Стью медленно покачал головой:
– Не знаю. Нам надо уйти с холода, Билли. Мы замерзаем.
– Конечно, супермаркет совсем рядом. Я позвоню Норму Келлогу… Гарри Данбартону… Дику Эллису… черт, я разбужу весь город! Это здорово! Я просто не могу поверить!
– Билли…
Билли вновь повернулся к ним, и Стью, хромая, направился к нему.
– Билли, Фрэн собиралась рожать…
Билли замер. Потом прошептал:
– Черт, я совсем об этом забыл.
– Она родила?
– Джордж. Джордж Ричардсон может сказать тебе, Стью. Или Дэн Латроп. Он наш новый врач, появился примерно через четыре недели после вашего ухода, раньше лечил уши, горло и нос, но он…
Стью тряхнул Билли, оборвав его лепетание.
– Что-то не так? – спросил Том. – Что-то не так с Фрэнни?
– Скажи мне, Билли! – взмолился Стью. – Пожалуйста!
– С Фрэн все хорошо, – ответил Билли. – Она поправляется.
– Ты это слышал?
– Нет, я видел ее. Мы с Тони Донахью заходили к ней, принесли цветы из теплицы. Теплица – это проект Тони, он там много чего выращивает, не только цветы. Она все еще в больнице только потому, что ей пришлось делать… как это называется… римские роды…
– Кесарево сечение?
– Да, именно, потому что ребенок лежал неправильно. Но никаких проблем не возникло. Мы виделись с ней через три дня после рождения ребенка, седьмого января, два дня тому назад. Мы принесли ей розы. Решили, что они ее подбодрят.
– Ребенок умер? – мрачно спросил Стью.
– Нет, – ответил Билли, а после паузы с неохотой добавил: – Пока нет.
Стью внезапно почувствовал, что его уносит в пустоту. Услышал смех… и волчий вой…

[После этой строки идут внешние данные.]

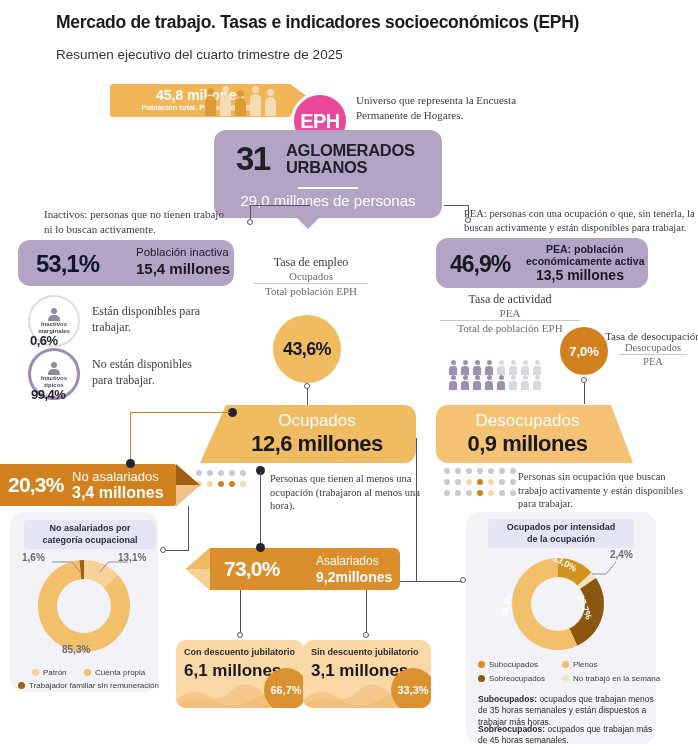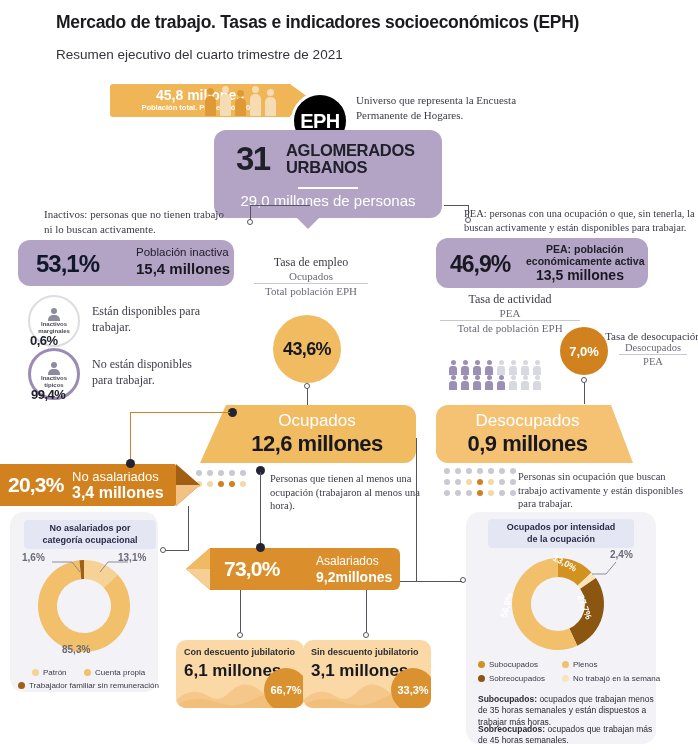--- a/index.html
+++ b/index.html
@@ -47,21 +47,21 @@
     border-left:22px solid #f0b557;
   }
   .pop-people{ position:absolute; left:205px; top:86px; width:80px; height:30px; }
   .pop-people .fig{ position:absolute; bottom:0; width:11px; }
   .pop-people .fig .head{ width:7px;height:7px;border-radius:50%;margin:0 auto 1px; }
   .pop-people .fig .body{ width:11px;height:20px;border-radius:5px 5px 1px 1px; }
 
   
   .eph-circle{
     position:absolute; left:291px; top:92px; width:58px; height:58px;
-    border-radius:50%; background:#000000; border:3px solid #ffffff;
+    border-radius:50%; background:#ec4899; border:3px solid #ffffff;
     display:flex; align-items:center; justify-content:center;
     color:#ffffff; font-size:20px; font-weight:bold; letter-spacing:-0.5px;
   }
   .eph-note{
     position:absolute; left:356px; top:93px; width:200px;
     font-family:"Liberation Serif", serif; font-size:11px; line-height:1.35; color:#3b3b47;
   }
 
   
   .main-box{
@@ -300,21 +300,21 @@
     position:absolute; font-size:9px; font-weight:bold; color:#ffffff;
   }
   .cal-label{ position:absolute; font-size:10px; font-weight:bold; color:#6a6a78; }
 </style>
 </head>
 <body>
 
 <div class="canvas">
 
   <div class="title">Mercado de trabajo. Tasas e indicadores socioeconómicos (EPH)</div>
-  <div class="subtitle">Resumen ejecutivo del cuarto trimestre de 2021</div>
+  <div class="subtitle">Resumen ejecutivo del cuarto trimestre de 2025</div>
 
   <div class="pop-banner">
     <div class="pb-num">45,8 millones</div>
     <div class="pb-sub">Población total. Proyección 2021</div>
   </div>
   <div class="pop-arrow"></div>
   <div class="pop-people">
     <div class="fig" style="left:0px;height:28px;">
         <div class="head" style="background:#e09a35;"></div>
         <div class="body" style="background:#e09a35;height:20px;"></div>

Билли же говорил и говорил:
– У него грипп. «Капитан Торч». Это конец для всех нас, вот что говорят люди. Фрэнни родила четвертого января, мальчика, шесть фунтов девять унций, и поначалу все шло хорошо, и, наверное, в Зоне напились все, Дик Эллис сказал, что это был День победы в Европе и День победы над Японией одновременно. А потом, шестого, он… заболел. Вот так. – Тут у Билли сел голос. – Он заболел, черт, это не самая радостная новость для человека, вернувшегося домой, мне очень жаль, Стью…
Стью нащупал плечо Билли, притянул его ближе.
– Поначалу все говорили, что он поправится, может, это обычный грипп… или бронхит… или даже круп… но врачи, они сказали, что новорожденные почти никогда этим не болеют. Это как природный иммунитет, потому что они такие маленькие. И оба, и Джордж, и Дэн… в прошлом году навидались больных «супергриппом».
– А значит, ошибку они допустить не могли, – закончил за него Стью.
– Да, – прошептал Билли. – Ты все понял правильно.
– Вот беда, – пробормотал Стью. Отпустил плечо Билли и вновь захромал по дороге.
– Стью, куда ты идешь?
– В больницу, – ответил Стью. – Повидаться с моей женщиной.
Глава 76
Фрэн лежала без сна с включенной настольной лампой. Яркий свет падал на левую часть чистой белой простыни. Центр светового пятна занимал нераскрытый роман Агаты Кристи, лежащий лицом вниз. Фрэн еще бодрствовала, но медленно впадала в сон, пребывала в том состоянии, когда воспоминания становятся невероятно ясными, чтобы вскоре трансформироваться в сны. Она собиралась хоронить отца. Остальное значения не имело, но чтобы сделать это, ей предстояло оправиться от потрясения, вызванного его смертью. Акт любви. Покончив с этим, она отрезала бы себе кусок клубнично-ревеневого пирога. Большой, сочный и очень-очень горький.
Полчаса тому назад заходила Марси, чтобы справиться о ее самочувствии, и Фрэн спросила: «Питер еще не умер?» Когда задавала вопрос, два времени до такой степени слились друг с другом, что она сама не могла в точности сказать, о ком спрашивала – о Питере-младенце или о Питере-дедушке, давно усопшем.
«Ш-ш-ш, он прекрасно себя чувствует», – ответила Марси, но в ее глазах Фрэнни прочитала более правдивый ответ. Ребенок, которого она зачала с Джессом Райдером, умирал где-то за четырьмя стеклянными стенами. Возможно, ребенку Люси повезет больше: оба родителя обладали врожденным иммунитетом к «Капитану Торчу». Зона поставила крест на ее Питере и возлагала коллективные надежды на тех женщин, которые забеременели после первого июля прошлого года. Жестоко, конечно, но объяснимо. Разум Фрэнни плавно перетек на новый уровень, приблизившись к границе сна, следуя дорогами прошлого и лабиринтами сердца. Она думала о гостиной матери, где царила эпоха консервации. Она думала о глазах Стью, о первом взгляде на своего ребенка, Питера Голдсмита-Редмана. Она грезила, что Стью сейчас с ней, в ее палате.